== EXERCISE MATERIAL

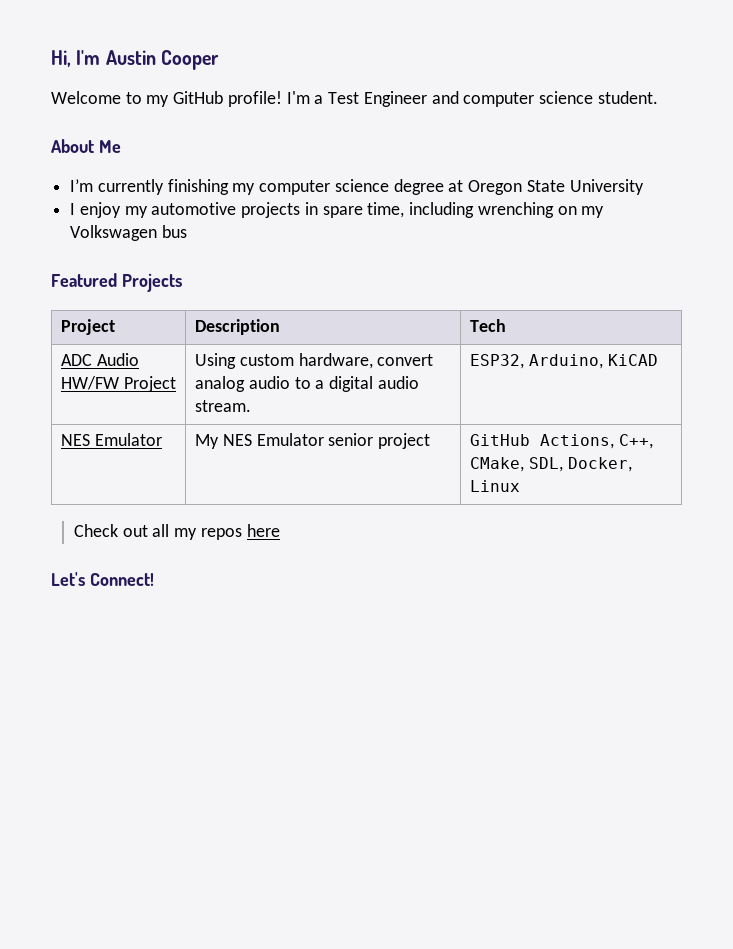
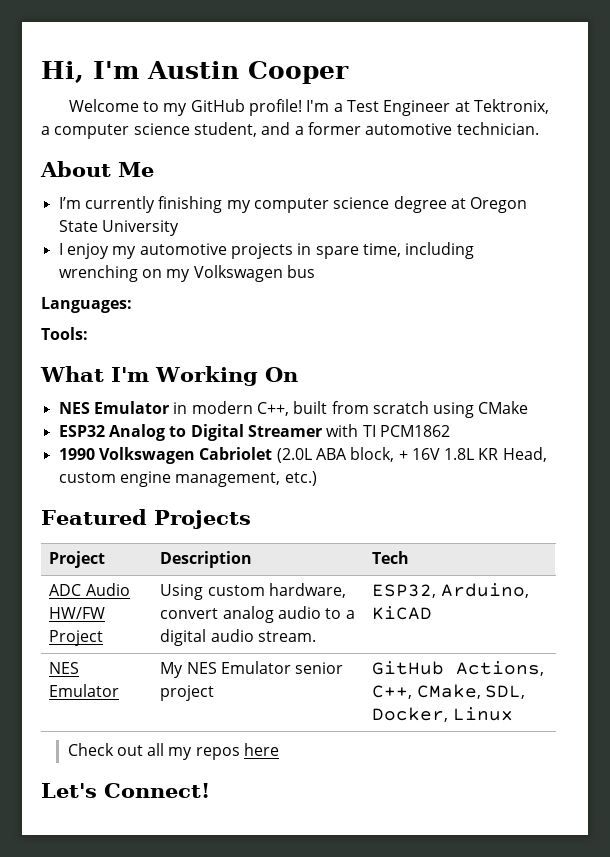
- I'm a Test Engineer and computer science student.
+ I'm a Test Engineer at Tektronix, a computer science student, and a former automotive technician.
+ Languages:
+ Tools:
+ What I'm Working On
+ NES Emulator in modern C++, built from scratch using CMake
+ ESP32 Analog to Digital Streamer with TI PCM1862
+ 1990 Volkswagen Cabriolet (2.0L ABA block, + 16V 1.8L KR Head, custom engine management, etc.)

====

# WHAT TO PRODUCE
Provide an exact copy of only the lines from the beginning of the entries through the line containing "scratch using CMake", both ends included, with no pictures.

# WORKED SOLUTION
- I'm a Test Engineer and computer science student.
+ I'm a Test Engineer at Tektronix, a computer science student, and a former automotive technician.
+ Languages:
+ Tools:
+ What I'm Working On
+ NES Emulator in modern C++, built from scratch using CMake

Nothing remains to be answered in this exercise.